◆ **TASK BRIEF**: An exact copy of the records below is required, and it must contain no pictures.

◆ **DATASET RECORDS**:
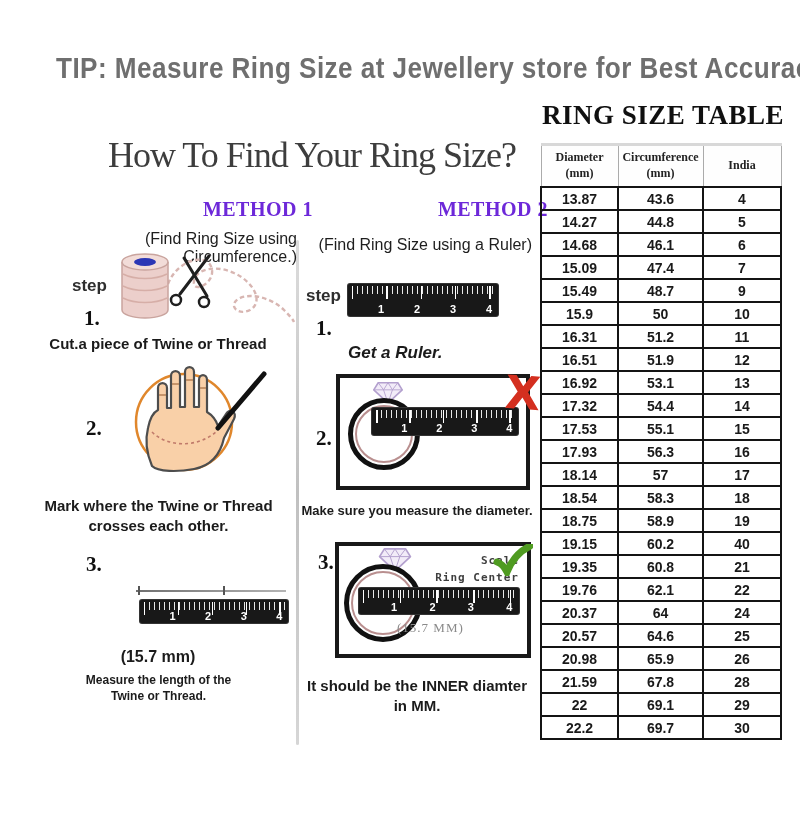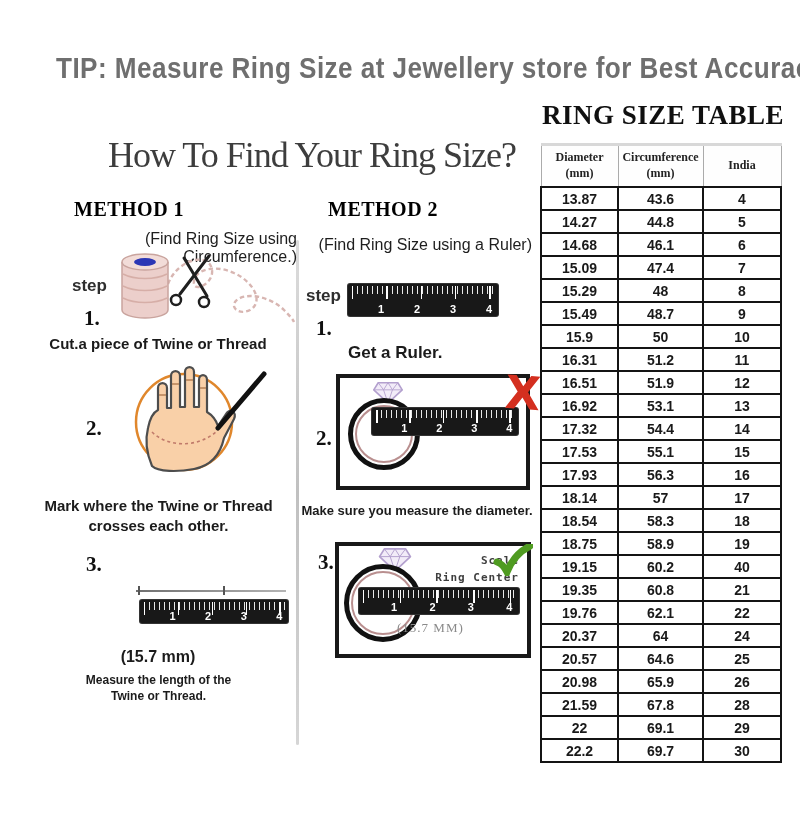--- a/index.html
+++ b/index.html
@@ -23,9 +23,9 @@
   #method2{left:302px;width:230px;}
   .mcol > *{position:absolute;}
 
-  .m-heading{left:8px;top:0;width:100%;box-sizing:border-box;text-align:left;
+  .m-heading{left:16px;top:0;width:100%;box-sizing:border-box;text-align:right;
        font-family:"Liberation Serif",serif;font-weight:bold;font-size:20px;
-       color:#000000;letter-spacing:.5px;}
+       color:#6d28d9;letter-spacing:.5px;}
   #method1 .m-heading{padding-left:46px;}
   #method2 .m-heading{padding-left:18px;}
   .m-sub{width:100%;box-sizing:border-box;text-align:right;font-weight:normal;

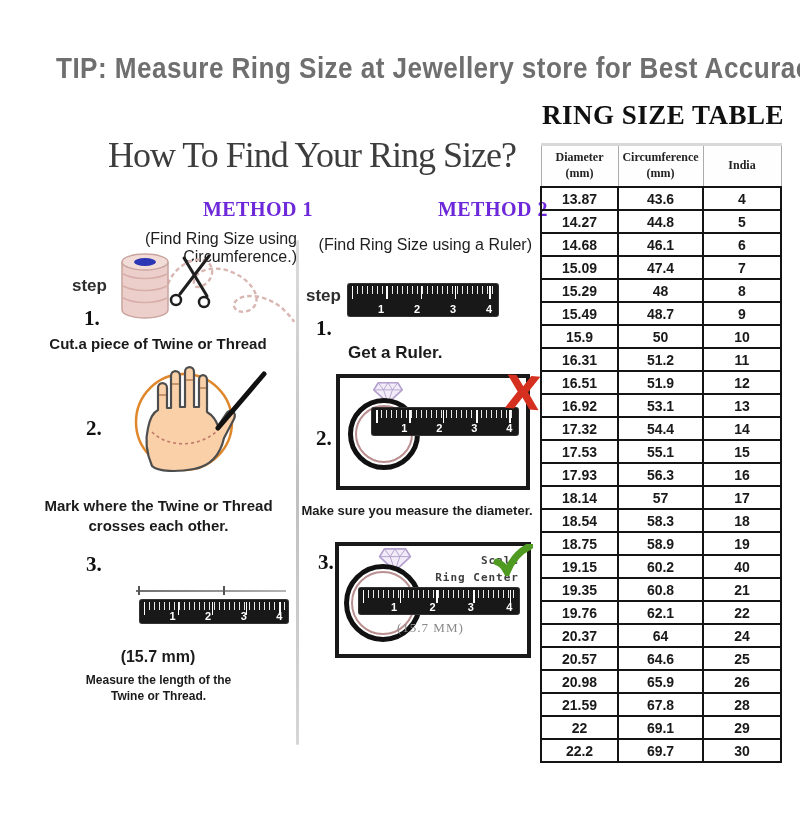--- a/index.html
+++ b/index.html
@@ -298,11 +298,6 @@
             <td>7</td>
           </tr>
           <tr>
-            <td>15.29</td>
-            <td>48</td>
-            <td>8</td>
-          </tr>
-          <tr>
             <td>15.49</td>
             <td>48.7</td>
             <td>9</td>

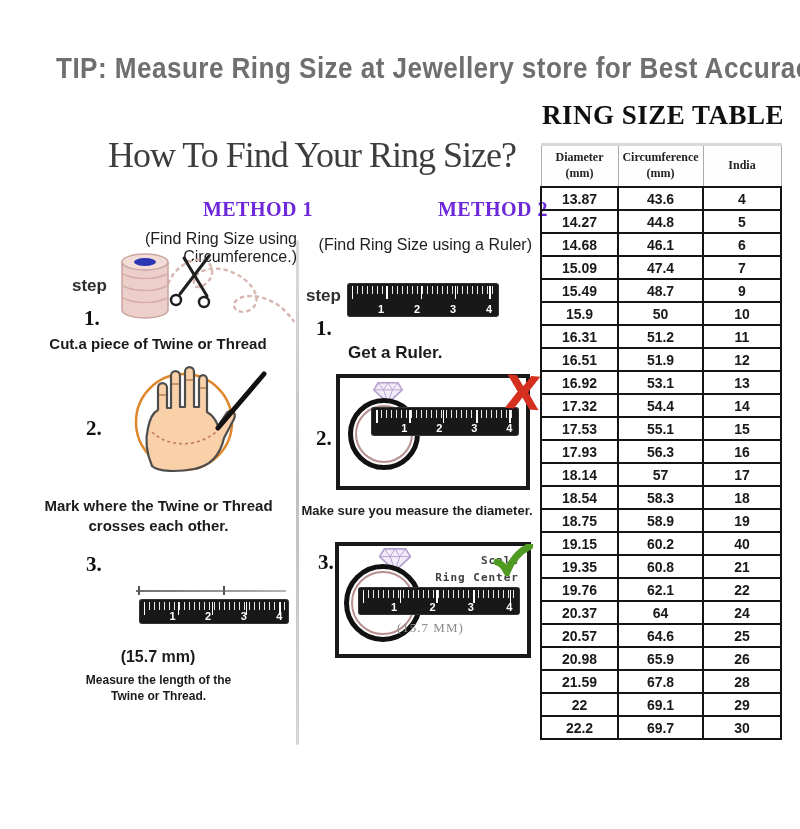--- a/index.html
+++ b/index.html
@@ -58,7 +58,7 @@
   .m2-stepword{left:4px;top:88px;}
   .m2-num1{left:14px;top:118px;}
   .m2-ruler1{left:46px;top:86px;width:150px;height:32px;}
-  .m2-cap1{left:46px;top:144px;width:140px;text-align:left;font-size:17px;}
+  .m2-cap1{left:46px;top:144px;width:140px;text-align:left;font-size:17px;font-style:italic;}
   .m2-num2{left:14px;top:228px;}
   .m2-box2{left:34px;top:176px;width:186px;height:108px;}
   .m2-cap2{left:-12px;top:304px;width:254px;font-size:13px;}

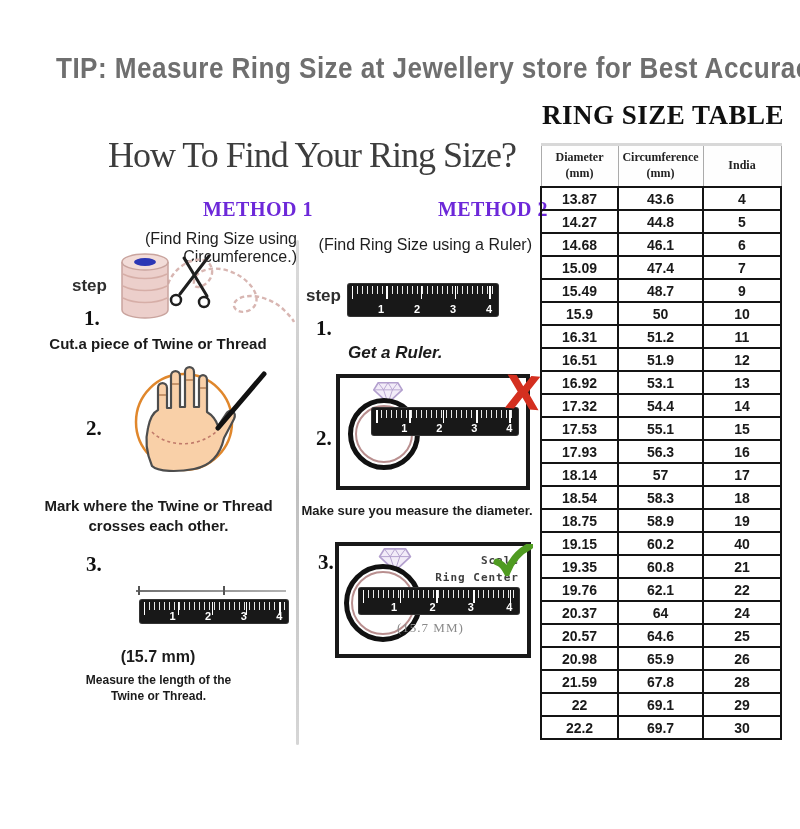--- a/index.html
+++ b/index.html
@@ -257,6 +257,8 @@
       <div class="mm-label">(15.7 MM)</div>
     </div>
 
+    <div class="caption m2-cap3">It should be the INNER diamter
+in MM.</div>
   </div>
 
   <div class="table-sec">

◆ **WRITTEN SOLUTION**:
--- a/index.html
+++ b/index.html
@@ -23,9 +23,9 @@
   #method2{left:302px;width:230px;}
   .mcol > *{position:absolute;}
 
-  .m-heading{left:8px;top:0;width:100%;box-sizing:border-box;text-align:left;
+  .m-heading{left:16px;top:0;width:100%;box-sizing:border-box;text-align:right;
        font-family:"Liberation Serif",serif;font-weight:bold;font-size:20px;
-       color:#000000;letter-spacing:.5px;}
+       color:#6d28d9;letter-spacing:.5px;}
   #method1 .m-heading{padding-left:46px;}
   #method2 .m-heading{padding-left:18px;}
   .m-sub{width:100%;box-sizing:border-box;text-align:right;font-weight:normal;

--- a/index.html
+++ b/index.html
@@ -298,11 +298,6 @@
             <td>7</td>
           </tr>
           <tr>
-            <td>15.29</td>
-            <td>48</td>
-            <td>8</td>
-          </tr>
-          <tr>
             <td>15.49</td>
             <td>48.7</td>
             <td>9</td>

--- a/index.html
+++ b/index.html
@@ -58,7 +58,7 @@
   .m2-stepword{left:4px;top:88px;}
   .m2-num1{left:14px;top:118px;}
   .m2-ruler1{left:46px;top:86px;width:150px;height:32px;}
-  .m2-cap1{left:46px;top:144px;width:140px;text-align:left;font-size:17px;}
+  .m2-cap1{left:46px;top:144px;width:140px;text-align:left;font-size:17px;font-style:italic;}
   .m2-num2{left:14px;top:228px;}
   .m2-box2{left:34px;top:176px;width:186px;height:108px;}
   .m2-cap2{left:-12px;top:304px;width:254px;font-size:13px;}

--- a/index.html
+++ b/index.html
@@ -257,6 +257,8 @@
       <div class="mm-label">(15.7 MM)</div>
     </div>
 
+    <div class="caption m2-cap3">It should be the INNER diamter
+in MM.</div>
   </div>
 
   <div class="table-sec">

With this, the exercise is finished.